Olivia de Havilland'ın Biyografisi
İçindekiler
Biyografi - İncelikleri yorumlamak
Duru ve narin bir güzellik, yoğun ve keskin bir oyunculuk, son derece zarif ve duyarlı bir yetenek: Hollywood'un altın çağının en önemli aktrislerinden biri olan Olivia de Havilland. 1 Temmuz 1916'da Japonya'nın Tokyo kentinde doğdu. Anne ve babası İngiliz olan Olivia'nın babası tanınmış bir avukat, annesi ise bir tiyatro oyuncusuydu ve boşanmalarının ardından genç OliviaKendisi gibi geleceğin film yıldızı olan kız kardeşi Joan ile birlikte (Joan Fontaine sahne adıyla) Amerika'ya taşındı.
Annesinin zanaatından etkilenen Olivia, birkaç oyunda rol almayı başardı ve 1930'ların ortalarında, henüz üniversiteye devam ederken, Shakespeare'in Bir Yaz Gecesi Rüyası oyununda rol almasını isteyen ünlü tiyatro yönetmeni Max Reinhardt'tan cazip bir teklif aldı.
Reinhardt'ın kendisi ve William Dieterle 1935'te bir film versiyonu yapmaya karar verdiklerinde, Olivia de Havilland'ı aynı rolü oynaması için çağırdılar. Aktris Warner Bros. ile onu kısa sürede birinci sınıf bir yıldız haline getirecek bir sözleşme imzaladı.
İlk başarılı filmi, Michael Curtiz'in macera dolu 'Captain Blood' (Kaptan Kan, 1935) filmiydi; yanında, birkaç filmde başarılı bir çift oluşturacağı şehvetli Errol Flynn vardı: O, yılmaz, evcilleşmemiş kahraman, kadın, onun hüzünlü ve tatlı hayat arkadaşı.

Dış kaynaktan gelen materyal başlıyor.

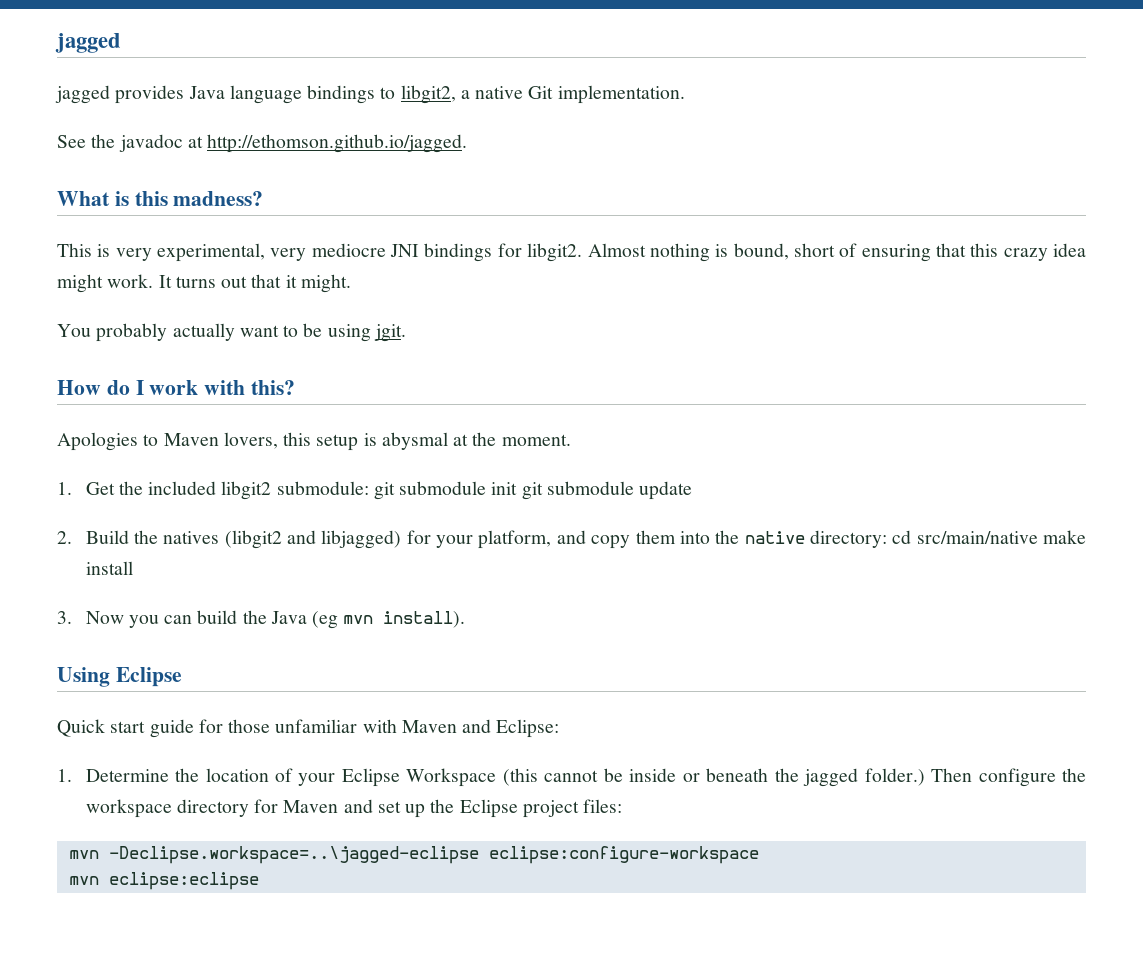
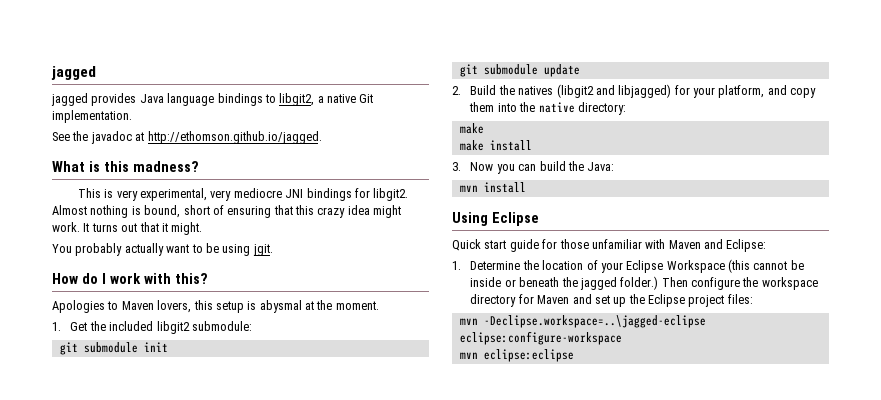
(369, 488) none -> (252, 326) //
(518, 488) none -> (168, 347) //
[892,530,1038,544] cd src/main/native -> [459,123,484,134] // make //
[270,611,466,629] Java (eg mvn install). -> [587,162,615,171] [459,182,526,193] Java: // mvn install

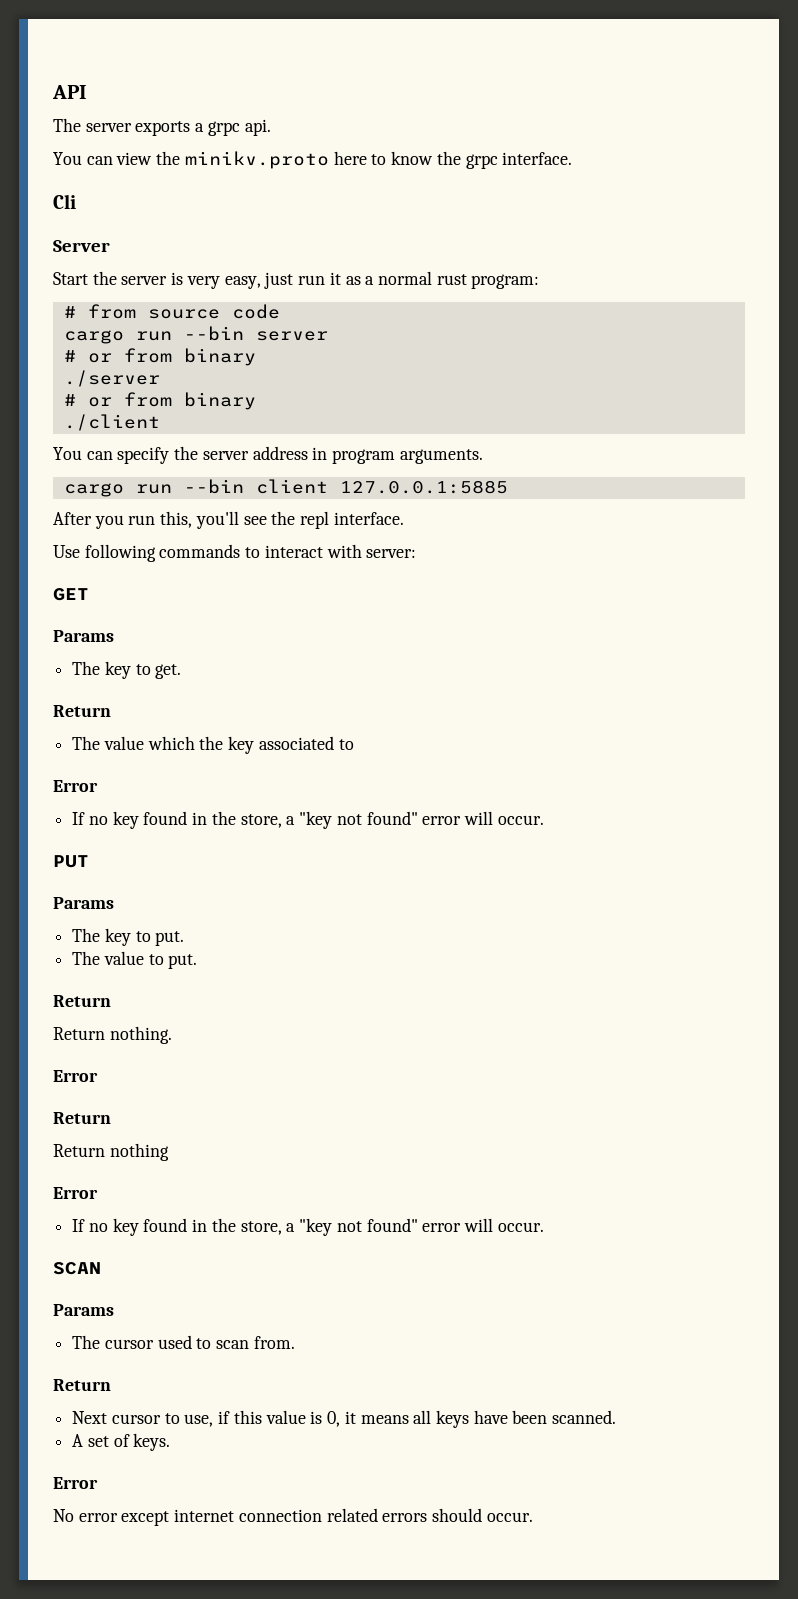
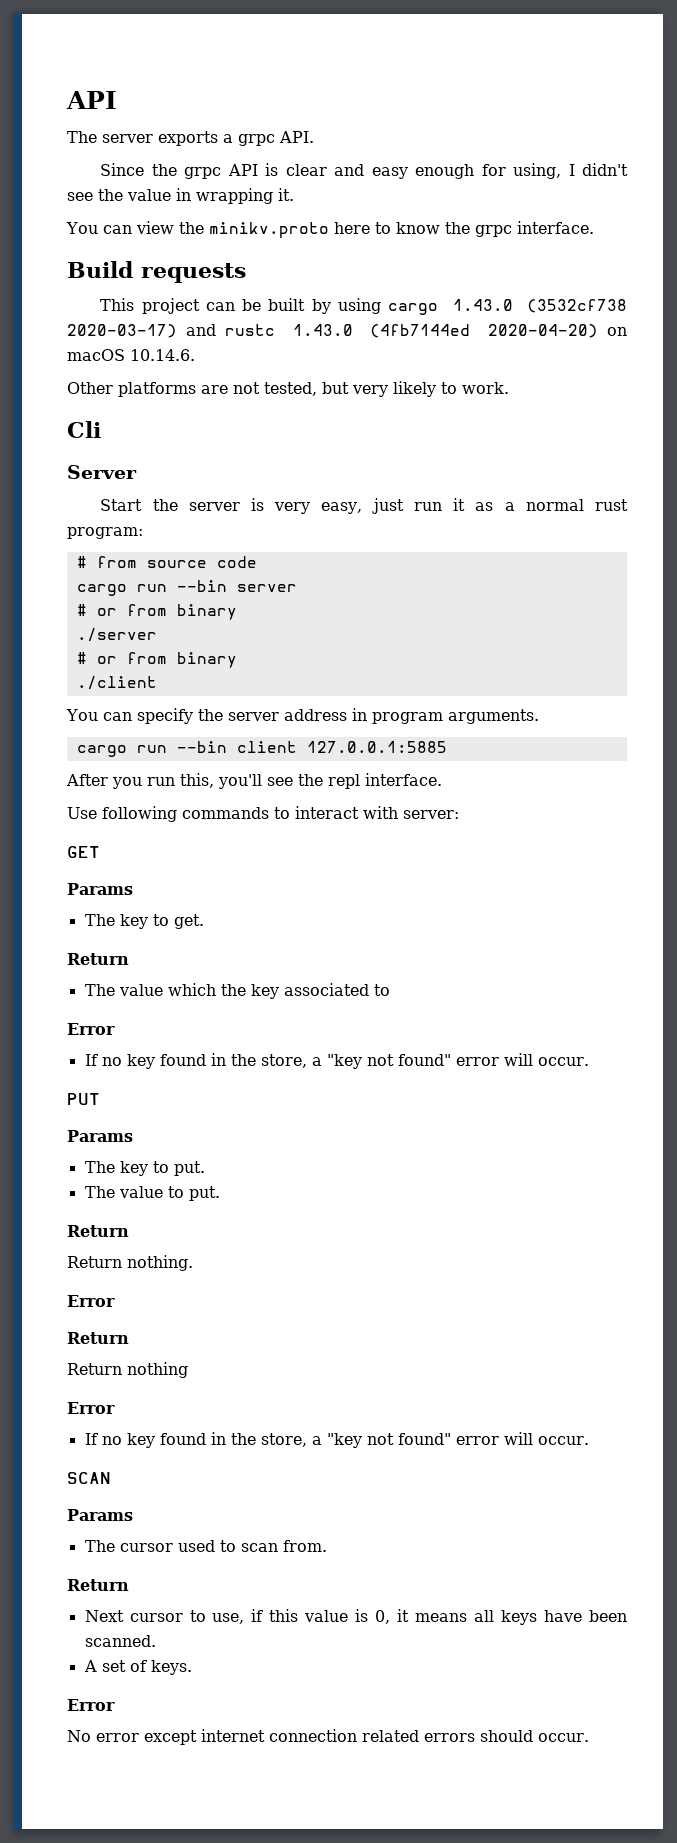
[244,119,271,136] api. -> [279,131,314,143] [100,163,629,179] [67,188,294,204] API. // Since the grpc API is clear and easy enough for using, I didn't see the value in wrapping it.
(573, 158) none -> [67,261,246,283] [100,298,627,315] [67,324,627,338] [67,349,195,361] [67,381,509,397] // Build requests // This project can be built by using cargo 1.43.0 (3532cf738 2020-03-17) and rustc 1.43.0 (4fb7144ed 2020-04-20) on macOS 10.14.6. // Other platforms are not tested, but very likely to work.

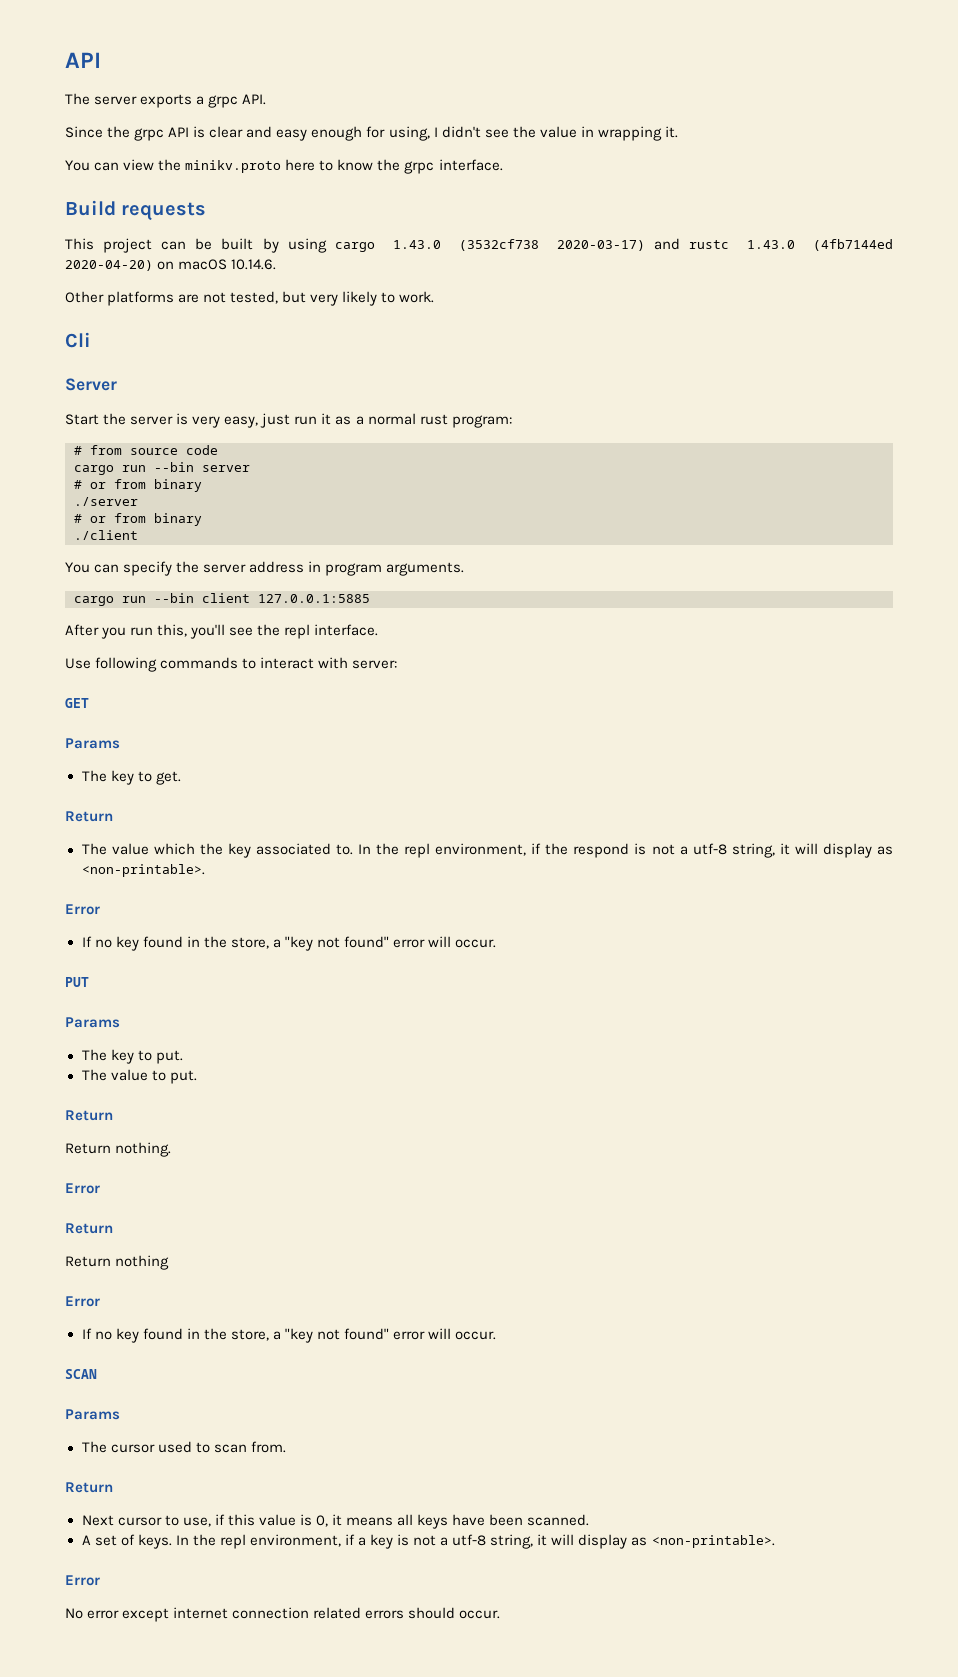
[373,984,390,996] to -> [335,843,894,858] [81,864,205,877] to. In the repl environment, if the respond is not a utf-8 string, it will display as <non-printable>.
(192, 1667) none -> [175,1534,775,1549] In the repl environment, if a key is not a utf-8 string, it will display as <non-printable>.

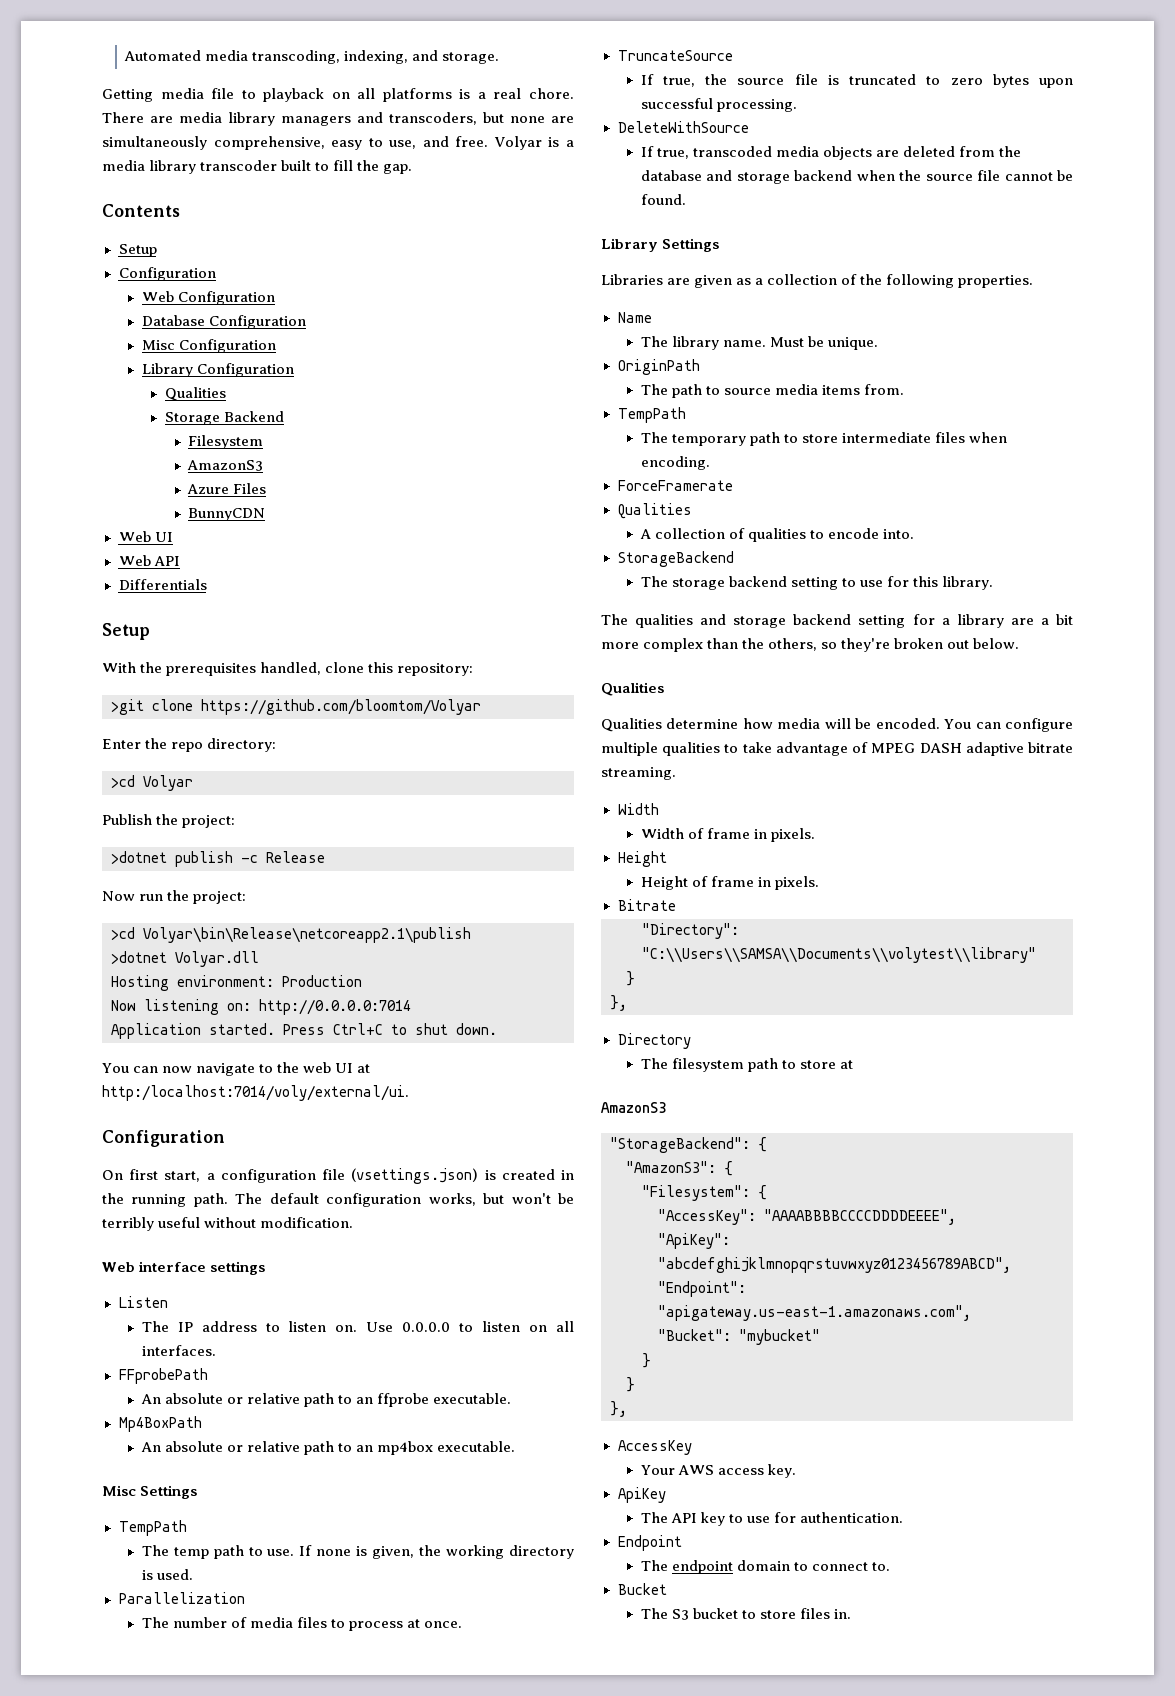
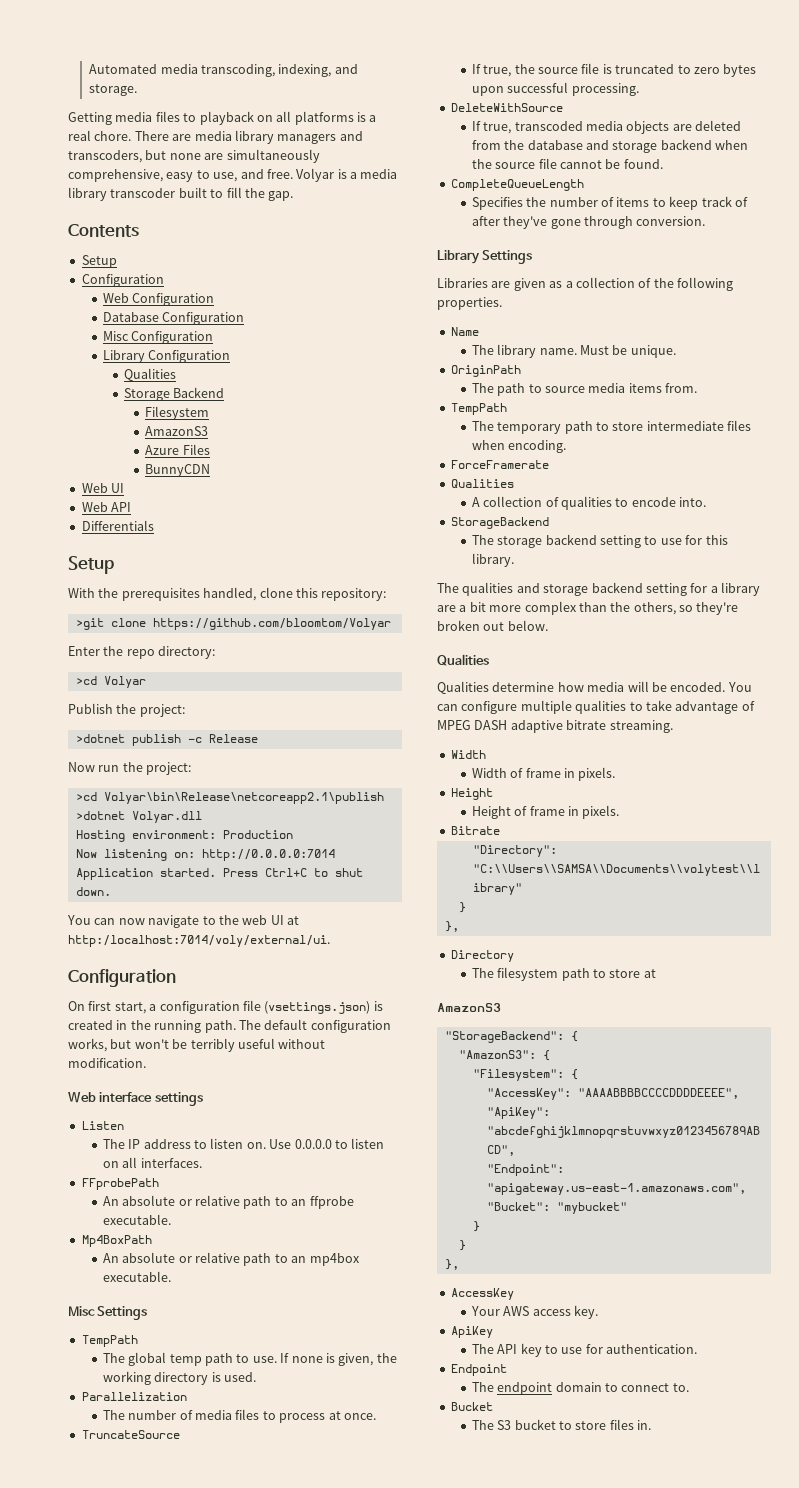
[211,88,235,99] file -> [155,111,180,122] files
(169, 1550) none -> [128,1352,167,1366] global
(686, 199) none -> [450,179,584,191] [471,196,748,210] [471,216,706,229] // CompleteQueueLength // Specifies the number of items to keep track of after they've gone through conversion.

1939'da kariyeri belirleyici bir dönüş yaptı. Warner Bros. başrollerini Vivien Leigh ve Clark Gable'ın paylaştığı Victor Fleming'in başyapıtı Rüzgar Gibi Geçti'deki hassas ve itaatkar Melania Hamilton rolünü oynaması için onu MGM'ye satmayı kabul ettiğinde fırsat doğdu. Olivia de Havilland bu rolde önemli bir dramatik yetenek gösterdi ve kendini haritaya koydutatlı ve melankolik bir güzellik kattığı kederli, şefkatli ve acı çeken bir oyunculuk için.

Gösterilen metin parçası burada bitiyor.